A strong whiff of BC homegrown permeates the atmosphere around their house at certain times. My daughter and I were selling Girl Guide cookies one day and the (presumably) dad of these kids tore up in a junker car as we passed his driveway, opened the door (accompanied by a cloud of smoke and a riff of Robert Plant), staggered over to us and genially demanded four boxes of cookies, digging a stained hand into a stained pocket and breathing alcohol fumes all over me.
The kids amuse themselves by breaking into people's sheds and trying all the parked cars for unlocked doors. If they find one, they rummage through the door pockets, pilfer a few CDs and - oddly - Canadian Tire money. If there's change available, they may or may not swipe it. I suspect it was they who overturned the Postes Canada Post distribution box at the corner of the street a few months ago. At any given time you can see them scrambling over fences, slouching through people's yards on their way to the woods behind the houses, or maybe tearing along the road on a really whiney electric skateboard of some kind.

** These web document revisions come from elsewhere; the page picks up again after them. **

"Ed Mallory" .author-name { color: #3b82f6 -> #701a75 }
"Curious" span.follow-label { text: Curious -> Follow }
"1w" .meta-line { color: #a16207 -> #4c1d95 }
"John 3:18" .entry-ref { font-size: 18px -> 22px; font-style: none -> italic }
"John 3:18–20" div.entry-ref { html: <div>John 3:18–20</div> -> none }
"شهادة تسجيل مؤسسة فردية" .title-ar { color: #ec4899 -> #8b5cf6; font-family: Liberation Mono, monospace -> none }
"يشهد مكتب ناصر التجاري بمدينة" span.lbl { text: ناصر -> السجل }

I was going to write some wry, amused observations about the youth of the world going to hell in a handbasket, but then I found this:
The world is passing through troublous times. The young people of today think of nothing but themselves. They have no reverence for parents or old age. They are impatient of all restraint. They talk as if they knew everything, and what passes for wisdom with us is foolishness with them. As for the girls, they are forward, immodest and unladylike in speech, behaviour and dress.
-Peter the Hermit, 1247 AD
The children now love luxury. They have bad manners, contempt for authority, they show disrespect to their elders... They no longer rise when elders enter the room. They contradict their parents, chatter before company, gobble up dainties at the table, cross their legs, and are tyrants over their teachers.
-Attributed to Socrates, 470-399 BC
So I guess it's not going to change anytime soon, eh? Although I'd be quite happy to have children who cross their legs, and even gobble dainties, as long as they aren't smoking crack in the woods. Y'know?